#### EXCERPTED RECORDS

== == ==

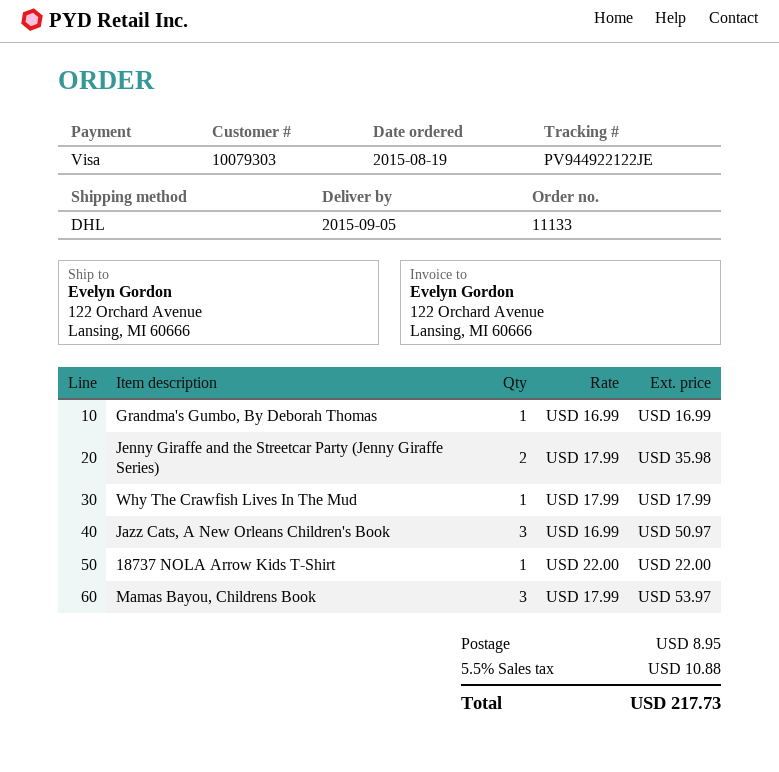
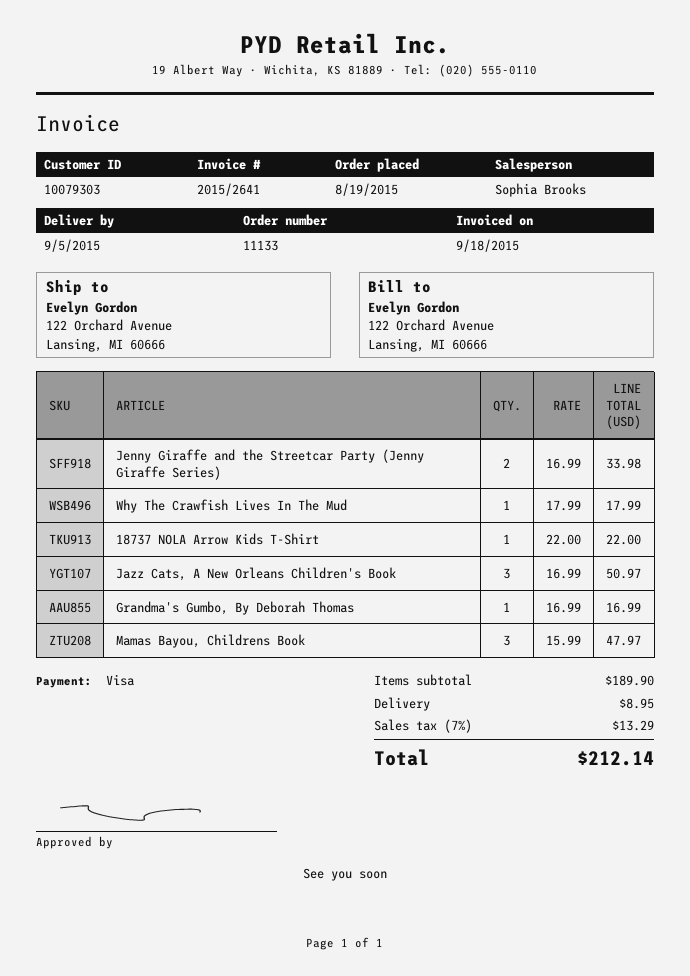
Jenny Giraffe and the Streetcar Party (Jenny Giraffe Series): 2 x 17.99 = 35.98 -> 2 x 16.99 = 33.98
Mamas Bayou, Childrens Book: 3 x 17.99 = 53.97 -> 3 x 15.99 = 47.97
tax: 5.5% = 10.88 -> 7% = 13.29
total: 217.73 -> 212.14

== == ==

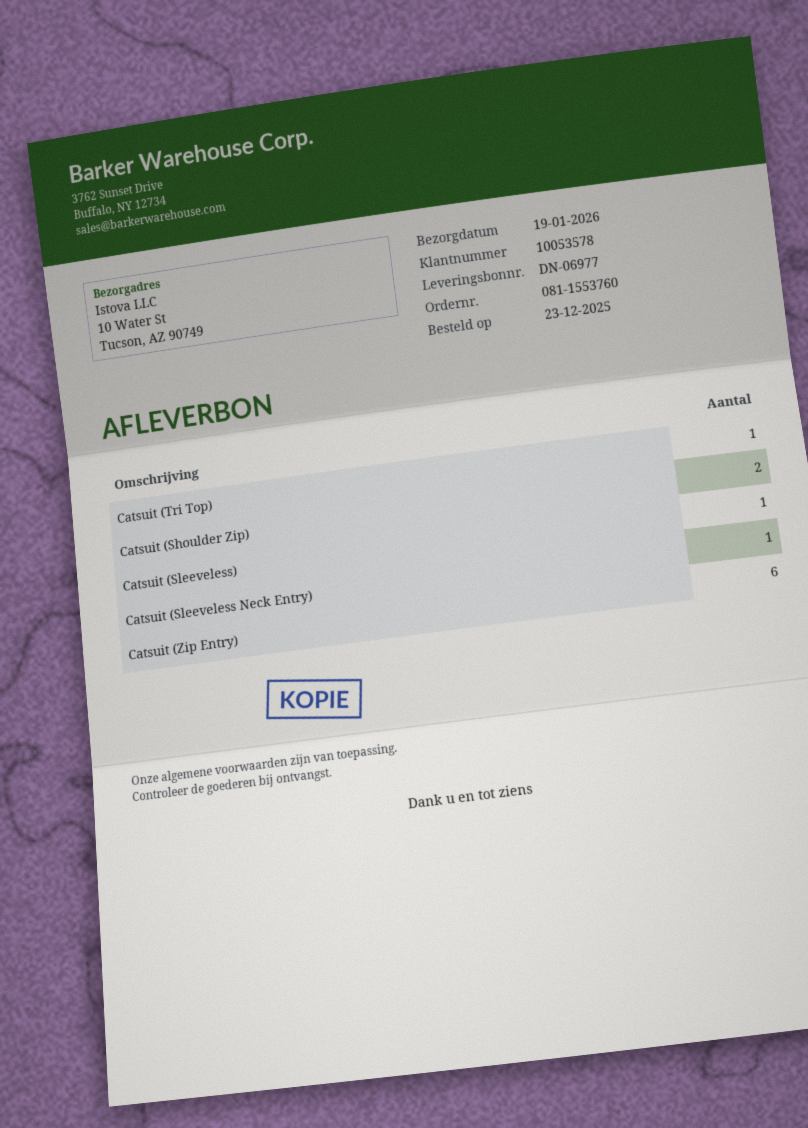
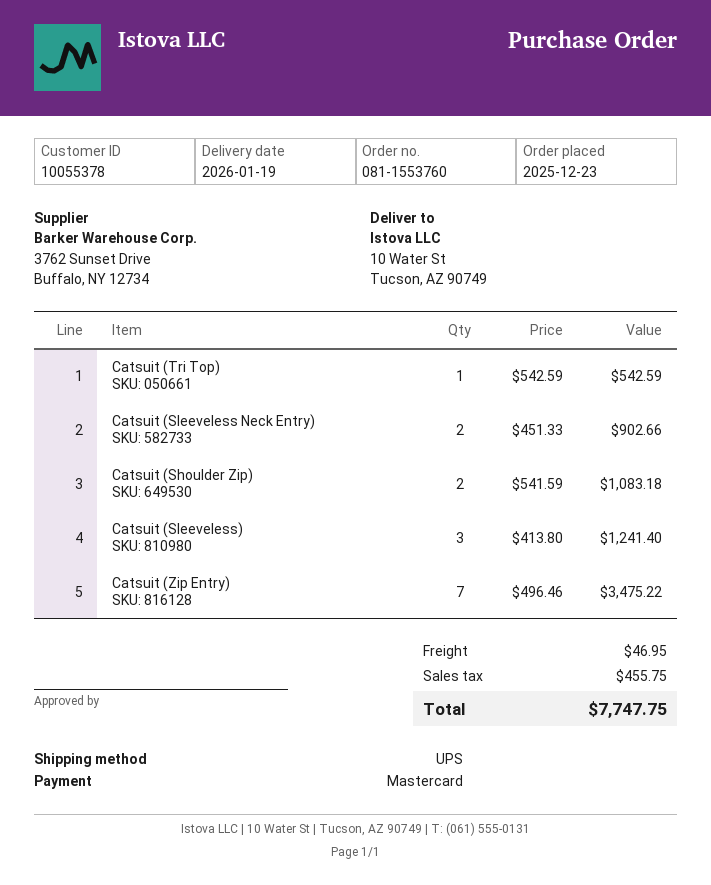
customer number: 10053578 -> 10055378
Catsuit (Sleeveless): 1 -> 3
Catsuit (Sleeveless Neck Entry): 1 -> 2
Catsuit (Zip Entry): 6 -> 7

== == ==

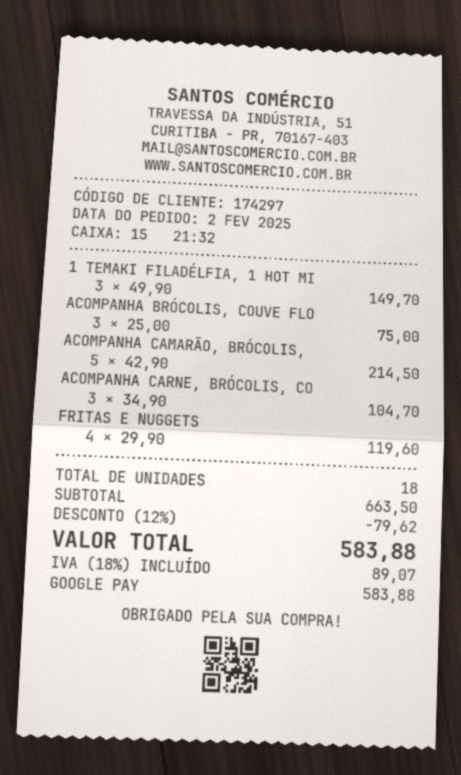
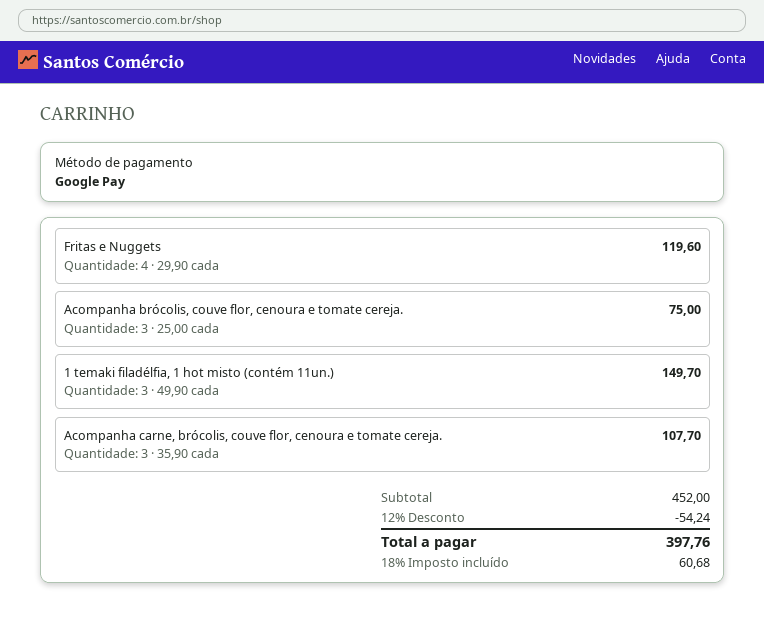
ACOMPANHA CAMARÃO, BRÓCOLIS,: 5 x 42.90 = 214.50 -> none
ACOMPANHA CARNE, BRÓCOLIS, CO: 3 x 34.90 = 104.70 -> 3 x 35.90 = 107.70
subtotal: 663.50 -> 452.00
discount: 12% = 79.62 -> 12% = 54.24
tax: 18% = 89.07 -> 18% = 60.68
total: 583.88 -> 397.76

== == ==

#### WHAT THIS TASK INVOLVES
Your answer should be a single number, which is the count of lines in the data above that include the word "ACOMPANHA".

#### SOLUTION
2